• **Description of the task**: Each line below from the one containing "(412, 753) none" through the one containing "(229, 669) none" is to be given again exactly, and no line outside that span.

Source data
[Start of section]

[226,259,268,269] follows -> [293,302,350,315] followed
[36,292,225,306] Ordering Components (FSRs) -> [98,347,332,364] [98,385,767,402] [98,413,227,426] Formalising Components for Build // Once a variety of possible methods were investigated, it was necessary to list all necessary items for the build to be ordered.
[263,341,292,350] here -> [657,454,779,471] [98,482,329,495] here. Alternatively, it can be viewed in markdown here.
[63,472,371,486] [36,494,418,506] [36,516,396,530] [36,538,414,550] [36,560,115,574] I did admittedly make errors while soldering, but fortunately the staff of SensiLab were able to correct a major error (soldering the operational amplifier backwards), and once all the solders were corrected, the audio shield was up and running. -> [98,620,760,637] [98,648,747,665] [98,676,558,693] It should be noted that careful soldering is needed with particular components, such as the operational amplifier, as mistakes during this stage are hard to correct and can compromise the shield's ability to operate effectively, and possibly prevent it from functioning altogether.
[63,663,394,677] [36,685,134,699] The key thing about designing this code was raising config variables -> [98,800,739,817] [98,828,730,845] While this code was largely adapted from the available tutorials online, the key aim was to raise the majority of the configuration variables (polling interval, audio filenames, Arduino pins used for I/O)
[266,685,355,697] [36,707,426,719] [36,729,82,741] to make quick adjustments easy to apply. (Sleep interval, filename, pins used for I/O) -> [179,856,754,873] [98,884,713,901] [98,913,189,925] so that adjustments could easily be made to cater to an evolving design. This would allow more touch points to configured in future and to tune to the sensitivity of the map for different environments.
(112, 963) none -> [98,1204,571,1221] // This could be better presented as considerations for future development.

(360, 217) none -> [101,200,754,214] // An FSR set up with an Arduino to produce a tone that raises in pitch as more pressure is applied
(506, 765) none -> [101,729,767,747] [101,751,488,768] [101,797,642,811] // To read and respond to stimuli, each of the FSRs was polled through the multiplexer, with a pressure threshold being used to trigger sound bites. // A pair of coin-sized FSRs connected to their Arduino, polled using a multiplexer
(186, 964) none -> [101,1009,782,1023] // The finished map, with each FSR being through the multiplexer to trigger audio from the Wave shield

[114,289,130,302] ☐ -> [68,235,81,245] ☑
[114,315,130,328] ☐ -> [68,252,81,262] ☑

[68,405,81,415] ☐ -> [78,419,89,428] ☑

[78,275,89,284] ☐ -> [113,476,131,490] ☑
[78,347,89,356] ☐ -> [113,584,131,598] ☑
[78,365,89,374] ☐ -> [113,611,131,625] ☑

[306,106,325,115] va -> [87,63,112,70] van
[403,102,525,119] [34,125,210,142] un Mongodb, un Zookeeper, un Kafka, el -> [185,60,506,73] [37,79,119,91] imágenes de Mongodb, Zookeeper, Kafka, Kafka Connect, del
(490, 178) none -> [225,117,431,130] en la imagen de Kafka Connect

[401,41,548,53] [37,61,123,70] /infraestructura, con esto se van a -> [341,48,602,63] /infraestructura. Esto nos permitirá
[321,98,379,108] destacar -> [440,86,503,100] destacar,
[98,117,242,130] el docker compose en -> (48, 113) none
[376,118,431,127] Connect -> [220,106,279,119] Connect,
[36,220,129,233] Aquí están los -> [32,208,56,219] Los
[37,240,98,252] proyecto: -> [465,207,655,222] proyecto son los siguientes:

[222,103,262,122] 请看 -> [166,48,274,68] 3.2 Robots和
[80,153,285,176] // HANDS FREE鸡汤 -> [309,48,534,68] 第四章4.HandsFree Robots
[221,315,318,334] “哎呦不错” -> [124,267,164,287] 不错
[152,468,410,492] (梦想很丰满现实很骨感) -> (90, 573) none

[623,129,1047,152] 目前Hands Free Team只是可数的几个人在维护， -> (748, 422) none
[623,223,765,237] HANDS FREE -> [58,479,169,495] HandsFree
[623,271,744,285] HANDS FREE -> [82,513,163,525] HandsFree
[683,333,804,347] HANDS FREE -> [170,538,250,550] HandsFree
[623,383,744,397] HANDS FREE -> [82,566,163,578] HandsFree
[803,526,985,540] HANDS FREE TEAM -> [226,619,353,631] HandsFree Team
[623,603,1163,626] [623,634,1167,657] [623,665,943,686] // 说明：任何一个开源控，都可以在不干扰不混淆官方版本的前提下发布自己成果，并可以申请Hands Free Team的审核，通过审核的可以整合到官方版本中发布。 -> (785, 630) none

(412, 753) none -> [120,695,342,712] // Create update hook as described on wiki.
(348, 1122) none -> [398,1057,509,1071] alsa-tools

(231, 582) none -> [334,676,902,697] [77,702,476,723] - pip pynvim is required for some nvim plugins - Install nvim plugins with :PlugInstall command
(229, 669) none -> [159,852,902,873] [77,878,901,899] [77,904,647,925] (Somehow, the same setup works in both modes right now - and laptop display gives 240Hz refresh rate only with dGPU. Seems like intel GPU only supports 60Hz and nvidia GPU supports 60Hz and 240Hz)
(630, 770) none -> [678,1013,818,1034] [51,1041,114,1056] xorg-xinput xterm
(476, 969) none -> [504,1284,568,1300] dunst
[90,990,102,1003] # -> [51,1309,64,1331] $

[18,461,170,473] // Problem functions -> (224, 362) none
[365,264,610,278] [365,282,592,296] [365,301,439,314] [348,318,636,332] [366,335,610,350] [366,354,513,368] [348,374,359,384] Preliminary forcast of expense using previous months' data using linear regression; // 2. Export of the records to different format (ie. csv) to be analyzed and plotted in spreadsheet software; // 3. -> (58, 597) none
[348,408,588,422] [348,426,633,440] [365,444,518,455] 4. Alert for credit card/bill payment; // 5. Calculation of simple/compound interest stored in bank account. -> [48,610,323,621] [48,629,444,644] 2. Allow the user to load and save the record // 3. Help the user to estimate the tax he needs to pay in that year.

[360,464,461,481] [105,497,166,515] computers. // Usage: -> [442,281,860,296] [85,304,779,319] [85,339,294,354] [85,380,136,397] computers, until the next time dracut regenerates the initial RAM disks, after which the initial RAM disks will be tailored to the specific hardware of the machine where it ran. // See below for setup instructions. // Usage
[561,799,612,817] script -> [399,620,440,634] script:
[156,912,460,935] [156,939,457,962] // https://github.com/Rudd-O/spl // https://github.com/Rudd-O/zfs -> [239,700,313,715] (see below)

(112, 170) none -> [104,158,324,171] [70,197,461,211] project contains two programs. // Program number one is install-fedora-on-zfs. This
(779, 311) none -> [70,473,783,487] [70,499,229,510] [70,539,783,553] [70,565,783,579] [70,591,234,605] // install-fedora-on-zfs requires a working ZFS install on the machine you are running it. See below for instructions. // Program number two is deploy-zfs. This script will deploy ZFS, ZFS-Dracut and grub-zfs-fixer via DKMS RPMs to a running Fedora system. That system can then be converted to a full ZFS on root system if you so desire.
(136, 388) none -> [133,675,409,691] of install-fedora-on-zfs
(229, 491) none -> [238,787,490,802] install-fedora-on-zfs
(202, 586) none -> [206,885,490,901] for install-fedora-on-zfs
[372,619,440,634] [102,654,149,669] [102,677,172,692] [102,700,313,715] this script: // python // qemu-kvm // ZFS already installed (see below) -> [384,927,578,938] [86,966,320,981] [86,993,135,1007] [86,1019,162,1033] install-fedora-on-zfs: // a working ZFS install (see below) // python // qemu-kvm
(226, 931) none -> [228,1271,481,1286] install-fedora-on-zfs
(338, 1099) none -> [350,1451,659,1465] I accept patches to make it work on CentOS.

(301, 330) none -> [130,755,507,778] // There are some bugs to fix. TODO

[End of section]

• **Expected output**:
(412, 753) none -> [120,695,342,712] // Create update hook as described on wiki.
(348, 1122) none -> [398,1057,509,1071] alsa-tools

(231, 582) none -> [334,676,902,697] [77,702,476,723] - pip pynvim is required for some nvim plugins - Install nvim plugins with :PlugInstall command
(229, 669) none -> [159,852,902,873] [77,878,901,899] [77,904,647,925] (Somehow, the same setup works in both modes right now - and laptop display gives 240Hz refresh rate only with dGPU. Seems like intel GPU only supports 60Hz and nvidia GPU supports 60Hz and 240Hz)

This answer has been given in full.